When Newsweek came out with a poll showing Barack Obama with a 15-point lead over John McCain, a lot of pundits, especially on the right, dismissed it (after they learned how to pronounce it) as an “outlier”; an anomaly, and as soon as the rest of the polls came out, they would show the race as much closer.
And they were right. When the Los Angeles Times/Bloomberg poll came out, it showed Obama with a 12-point lead. Hey, three points.
I’m not a pollster, but I’d say that if one poll is an outlier, then two is a trend, and there’s probably more where that came from.
Of course, the spin is in and the pundits, especially on the right, are saying that it’s only June and that an early lead means nothing at this point; it may even be bad news for Obama; remember how Michael Dukakis had a 17-point lead over George H.W. Bush at this point in 1988?
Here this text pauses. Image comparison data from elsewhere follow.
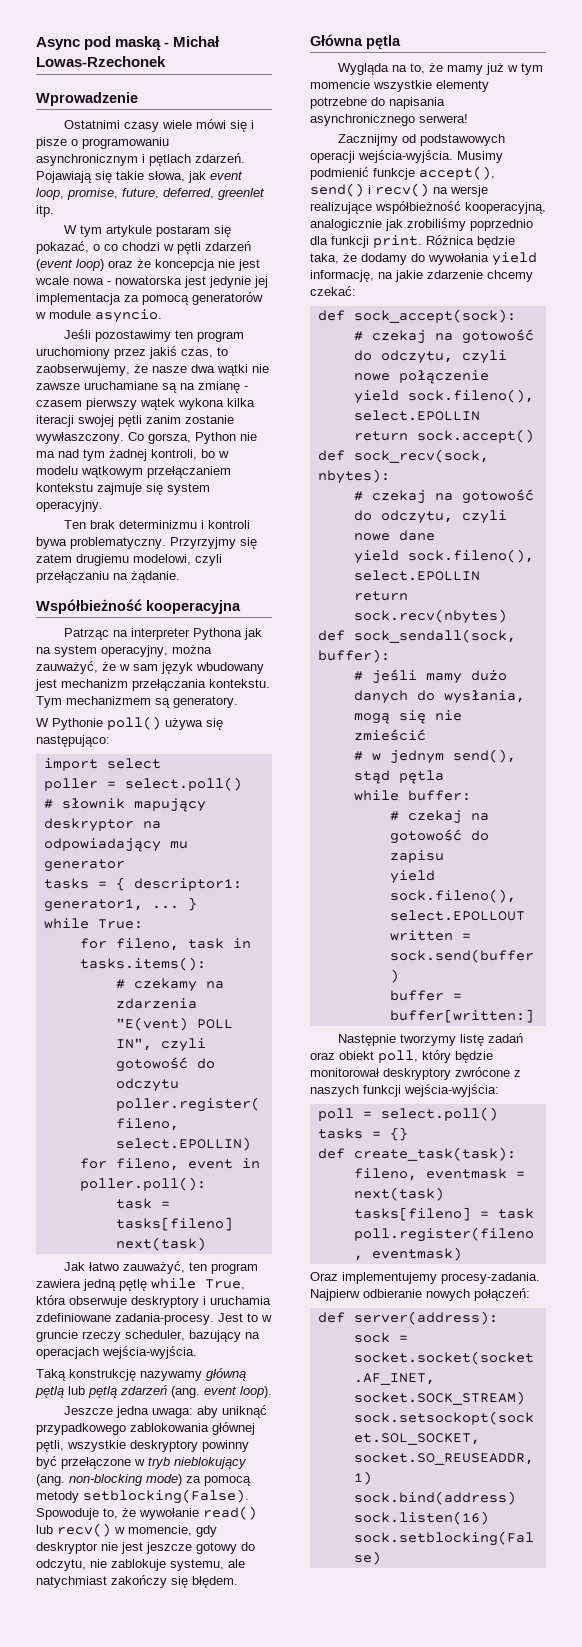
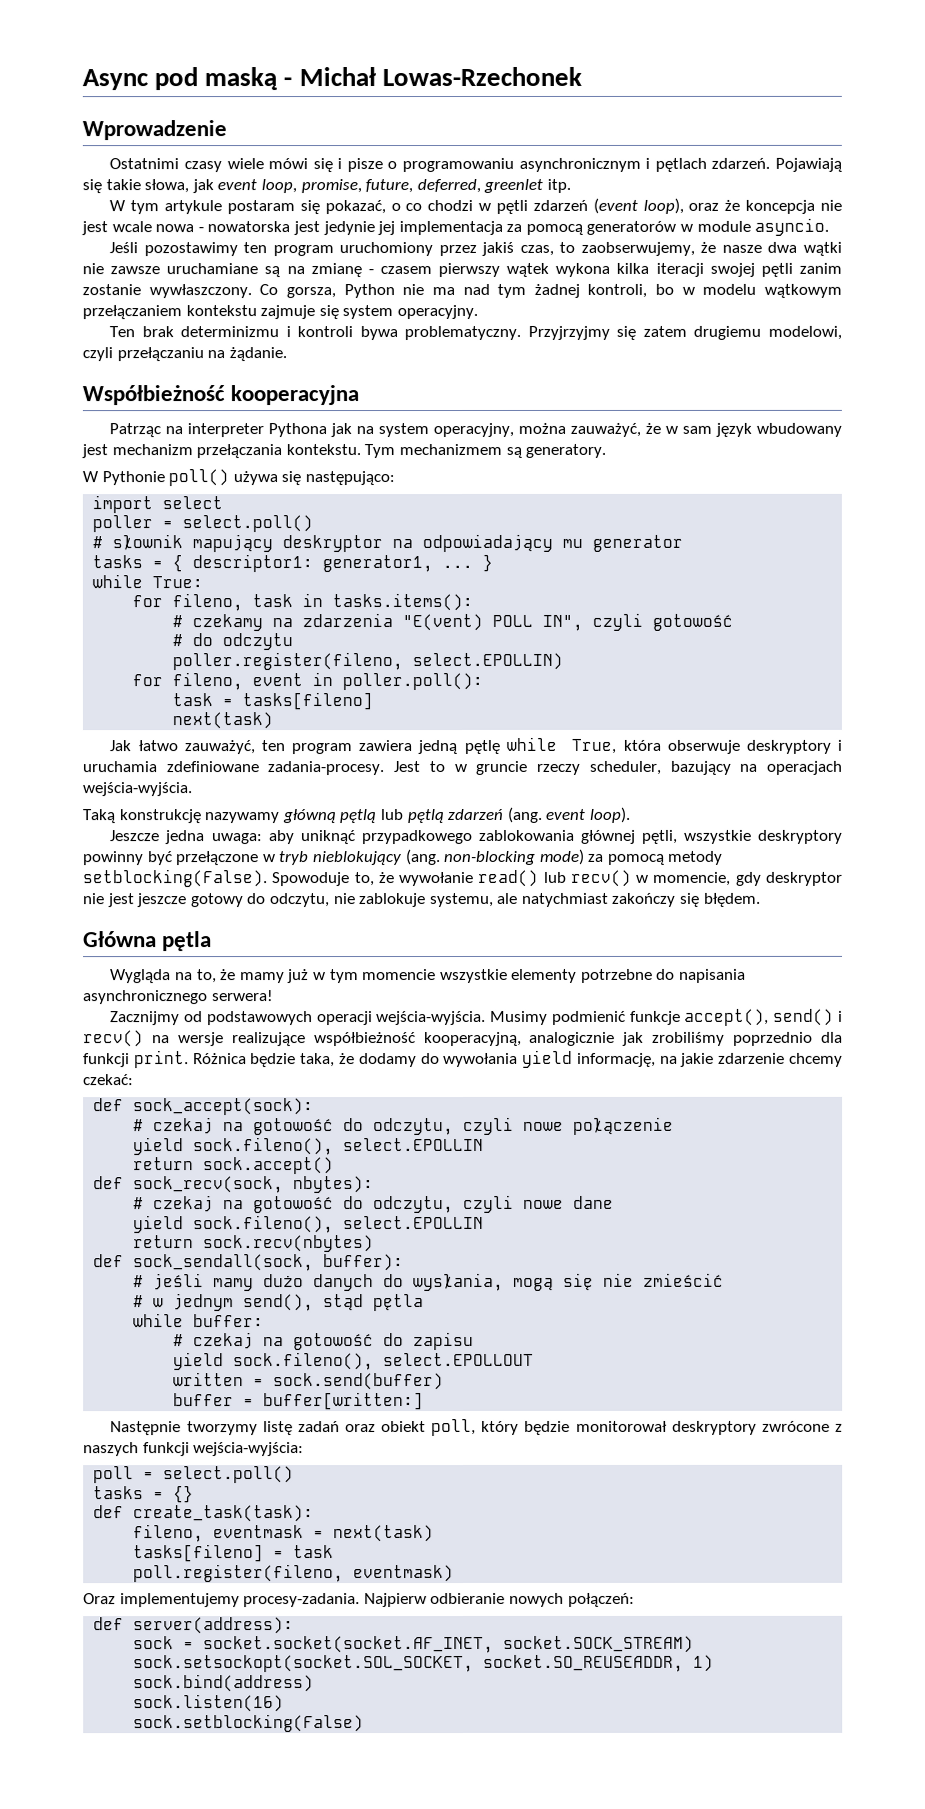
- W tym artykule postaram się pokazać, o co chodzi w pętli zdarzeń (event loop) oraz że koncepcja nie jest wcale nowa - nowatorska jest jedynie jej implementacja za pomocą generatorów w module asyncio.
+ W tym artykule postaram się pokazać, o co chodzi w pętli zdarzeń (event loop), oraz że koncepcja nie jest wcale nowa - nowatorska jest jedynie jej implementacja za pomocą generatorów w module asyncio.
- Przyrzyjmy się zatem drugiemu modelowi, czyli przełączaniu na żądanie.
+ Przyjrzyjmy się zatem drugiemu modelowi, czyli przełączaniu na żądanie.
- # czekamy na zdarzenia "E(vent) POLL IN", czyli gotowość do odczytu
+ # czekamy na zdarzenia "E(vent) POLL IN", czyli gotowość
+ # do odczytu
Yes, it is June; congratulations on being able to read the calendar. And an early lead can evaporate by November, especially if you mount a terror campaign against an unsuspecting candidate who, in spite of his humble immigrant roots, is labeled as an “elitist” by irony-immune toadys. But it’s not 1988 (would that it was; gas was a lot cheaper and my car only had 5,000 miles on it), and the campaigns to demonize Barack Obama are falling flat, especially when they consist of laughable comparisons to a country club elite that unintentionally mocks their own. So if these polls are accurate and they hold, it will be interesting to see what they will use as the summer progresses.